▶ [WHAT YOU SHOULD DO] Data follows below. Repeat exactly the lines between the line holding "tax: 7% = 138.67 -> 7% = 140.35" and the line holding "shipping: none -> 53.00", inclusive, and nothing more; drop pictures.

Recorded data
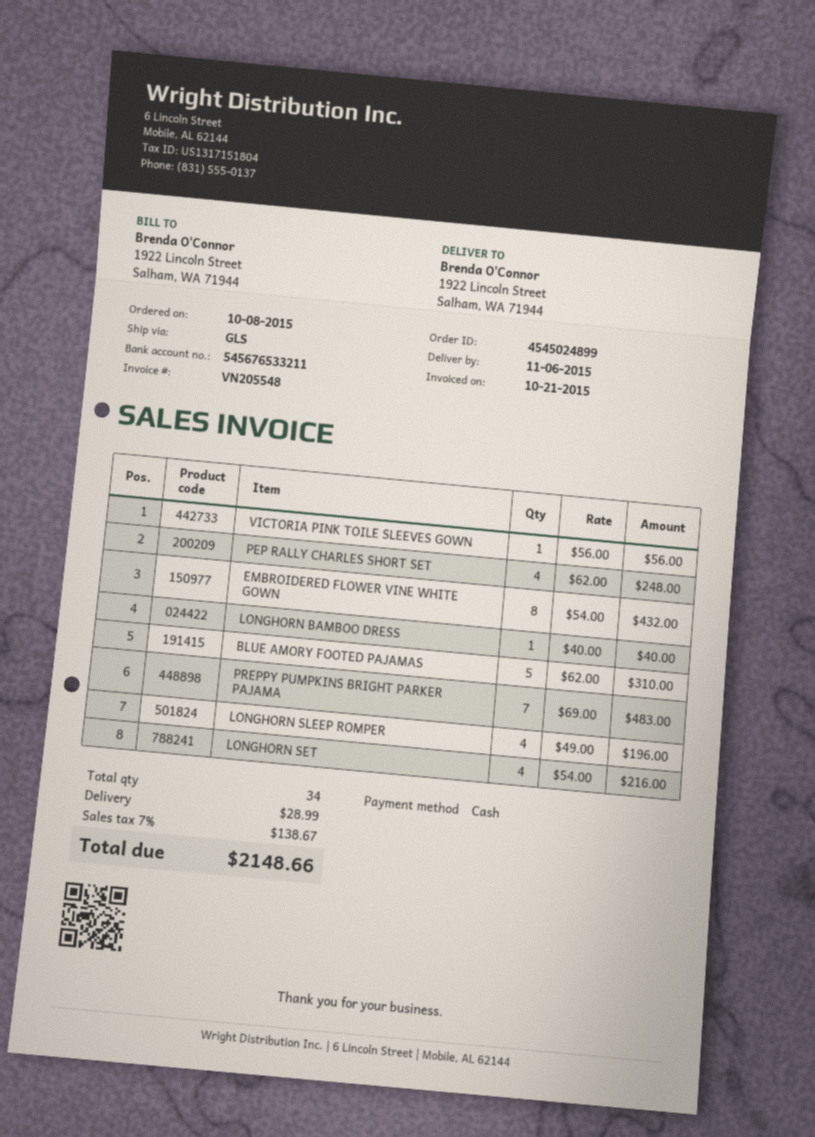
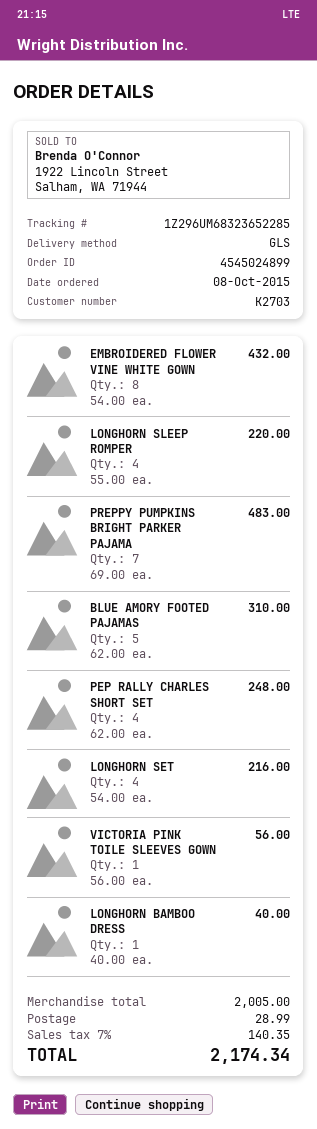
LONGHORN SLEEP ROMPER: 4 x 49.00 = 196.00 -> 4 x 55.00 = 220.00
tax: 7% = 138.67 -> 7% = 140.35
total: 2148.66 -> 2174.34

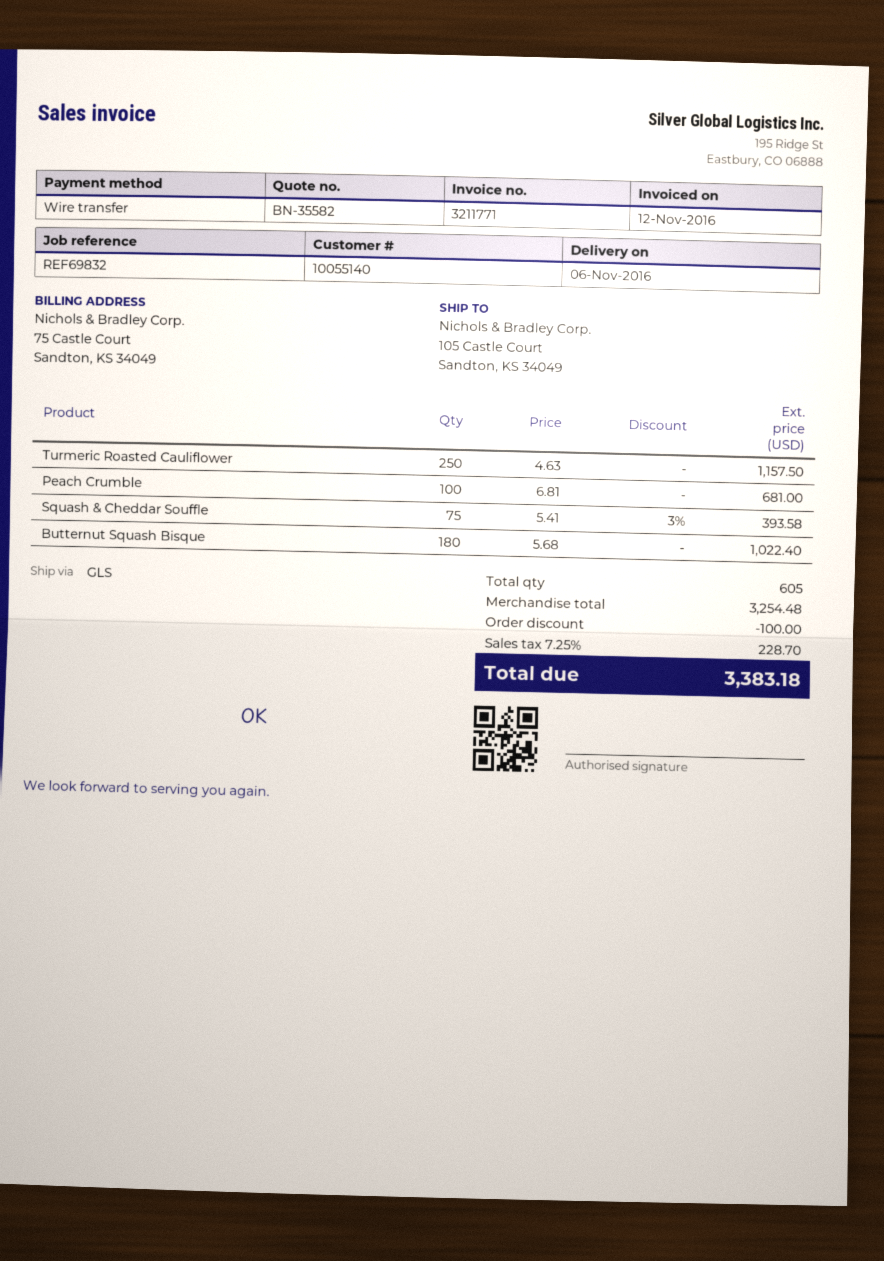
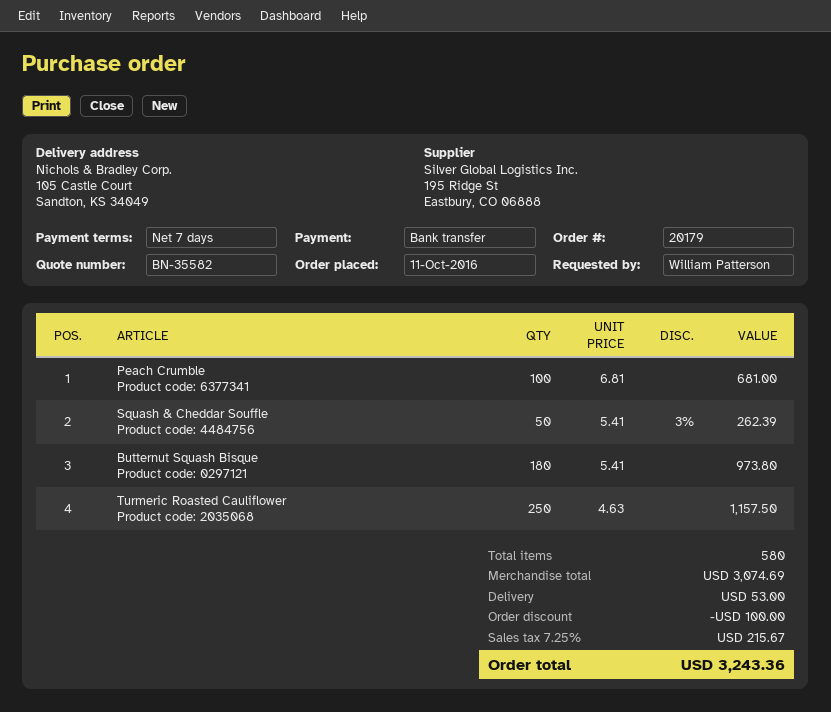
Squash & Cheddar Souffle: 75 x 5.41 - 3% = 393.58 -> 50 x 5.41 - 3% = 262.39
Butternut Squash Bisque: 180 x 5.68 = 1022.40 -> 180 x 5.41 = 973.80
total quantity: 605 -> 580
subtotal: 3254.48 -> 3074.69
shipping: none -> 53.00
tax: 7.25% = 228.70 -> 7.25% = 215.67
total: 3383.18 -> 3243.36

▶ [RESPONSE]
tax: 7% = 138.67 -> 7% = 140.35
total: 2148.66 -> 2174.34

Squash & Cheddar Souffle: 75 x 5.41 - 3% = 393.58 -> 50 x 5.41 - 3% = 262.39
Butternut Squash Bisque: 180 x 5.68 = 1022.40 -> 180 x 5.41 = 973.80
total quantity: 605 -> 580
subtotal: 3254.48 -> 3074.69
shipping: none -> 53.00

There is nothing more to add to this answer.